Content starts

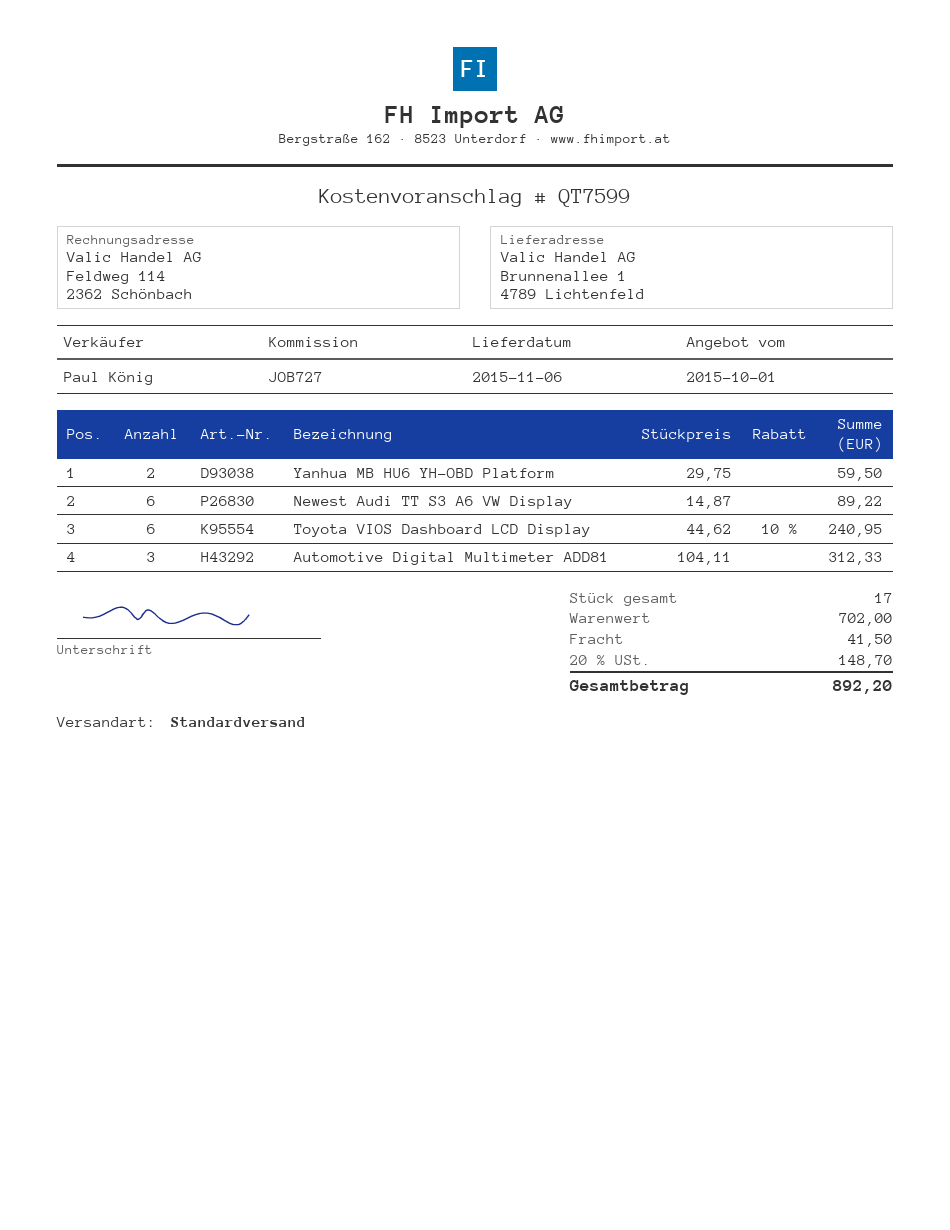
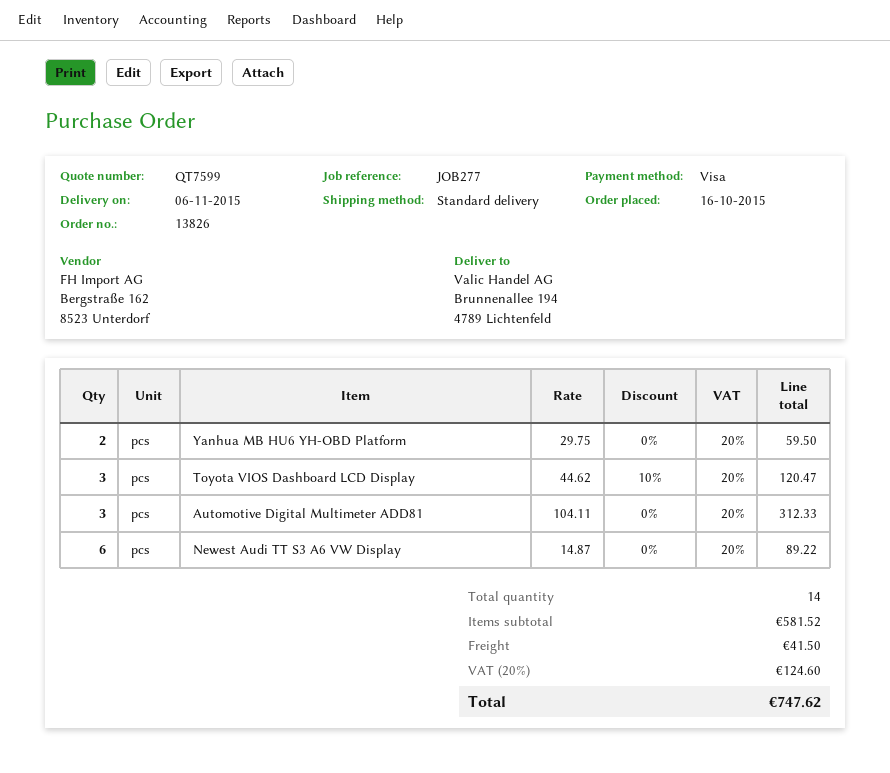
reference: JOB727 -> JOB277
ship to: Brunnenallee 1, 4789 Lichtenfeld -> Brunnenallee 194, 4789 Lichtenfeld
Toyota VIOS Dashboard LCD Display: 6 x 44.62 - 10% = 240.95 -> 3 x 44.62 - 10% = 120.47
total quantity: 17 -> 14
subtotal: 702.00 -> 581.52
tax: 20% = 148.70 -> 20% = 124.60
total: 892.20 -> 747.62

Content ends

Reply with an exact copy of the lines running from the one containing "Toyota VIOS Dashboard" through the end of the entries above, both ends included.

Toyota VIOS Dashboard LCD Display: 6 x 44.62 - 10% = 240.95 -> 3 x 44.62 - 10% = 120.47
total quantity: 17 -> 14
subtotal: 702.00 -> 581.52
tax: 20% = 148.70 -> 20% = 124.60
total: 892.20 -> 747.62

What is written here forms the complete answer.